My idea for the blank tibble would look like this:
Leads21 <- tibble("Column1"= "", "Column2"= "", "Column3"= "")
Leads22 <- tibble("Column1"= "", "Column2"= "", "Column3"= "")
Leads23 <- tibble("Column1"= "", "Column2"= "", "Column3"= "")
This blank tibble would be the exact same columns as a properly loaded file. I have 5 files I bind each Friday in an automated process.. and if a file fails to load I can catch it downstream in my process (one of the columns is the file name/date) but I don't want the whole process to fail.
a typical 'failed to load' error looks like this:
In file(file, "rt") : cannot open file 'my_file_location/My_file_name_2022-03-27.csv': No such
file or directory
The bind of all 5 files then fails with an error message like:
### Join full weeks worth of leads into 1 file
Leads <- bind_rows(leads1,leads2,leads3, leads4, leads5)
Error in list2(...) : object 'leads1' not found
This then causes the rest of my code to fail/act incorrectly. If I can bind an empty tibble, my code could finish running and I can check for missing files at the end. Ultimately if a file is missing it is not as important as processing the existing files (so stopping my code to locate/fix the failed load is not important)
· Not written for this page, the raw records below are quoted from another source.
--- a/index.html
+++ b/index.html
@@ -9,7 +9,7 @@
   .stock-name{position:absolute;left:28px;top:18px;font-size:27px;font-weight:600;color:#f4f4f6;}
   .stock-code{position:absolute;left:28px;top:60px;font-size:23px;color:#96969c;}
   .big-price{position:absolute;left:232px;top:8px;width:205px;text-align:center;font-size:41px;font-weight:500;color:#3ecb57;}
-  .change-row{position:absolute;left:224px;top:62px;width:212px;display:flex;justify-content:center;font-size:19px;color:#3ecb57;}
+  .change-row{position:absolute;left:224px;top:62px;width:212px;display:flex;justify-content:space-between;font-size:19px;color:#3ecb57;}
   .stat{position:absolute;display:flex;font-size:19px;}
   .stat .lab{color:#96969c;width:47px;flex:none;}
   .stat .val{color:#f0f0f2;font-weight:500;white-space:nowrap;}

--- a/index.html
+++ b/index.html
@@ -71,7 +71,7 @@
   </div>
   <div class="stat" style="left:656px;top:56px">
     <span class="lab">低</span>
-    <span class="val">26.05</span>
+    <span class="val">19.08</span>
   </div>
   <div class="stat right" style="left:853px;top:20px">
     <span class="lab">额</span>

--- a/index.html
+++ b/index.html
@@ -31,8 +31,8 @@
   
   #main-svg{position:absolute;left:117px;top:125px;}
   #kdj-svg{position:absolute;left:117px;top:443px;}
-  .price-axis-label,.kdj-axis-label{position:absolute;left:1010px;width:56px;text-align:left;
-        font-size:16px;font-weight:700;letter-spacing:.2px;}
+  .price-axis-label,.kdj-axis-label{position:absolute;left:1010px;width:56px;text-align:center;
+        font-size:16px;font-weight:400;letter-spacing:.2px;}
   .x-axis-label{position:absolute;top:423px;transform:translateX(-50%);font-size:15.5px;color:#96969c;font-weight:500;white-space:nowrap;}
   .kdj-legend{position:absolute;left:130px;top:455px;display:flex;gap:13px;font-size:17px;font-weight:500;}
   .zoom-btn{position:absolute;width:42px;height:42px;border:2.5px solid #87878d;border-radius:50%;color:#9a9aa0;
My background is in microsoft access VBA and I keep trying to write something like:
If tibble Leads1 exists, use it.. If tibble Leads1 does not exist use Leads21
not sure how to do this in R. I have been trying to read/understand the try() wrapper, but I don't understand how to use it in my case.
Here is how I ended up working this issue out. Not sure it is the most elegant, but it does the job.
I create the blank tibble first. I create a blank tibble for each file that I am loading (scalability is terrible with this method); then I read each .csv file. If a .csv file fails to load then my blank tibble is not replaced and will be available for the bind I do at the end.
leads1 <- tibble("Column_1" = "", "Column_2" = "")
leads1$filename <- Monday
Monday2 <- paste0("my_file_location/File_name_part1",Monday,".csv")
leads1 <- tibble(read.csv(Monday2, colClasses = 'character'))
leads1$filename <- Monday
Leads <- bind_rows(leads1,leads2,leads3, leads4, leads5) %>% distinct(Column1, .keep_all = TRUE)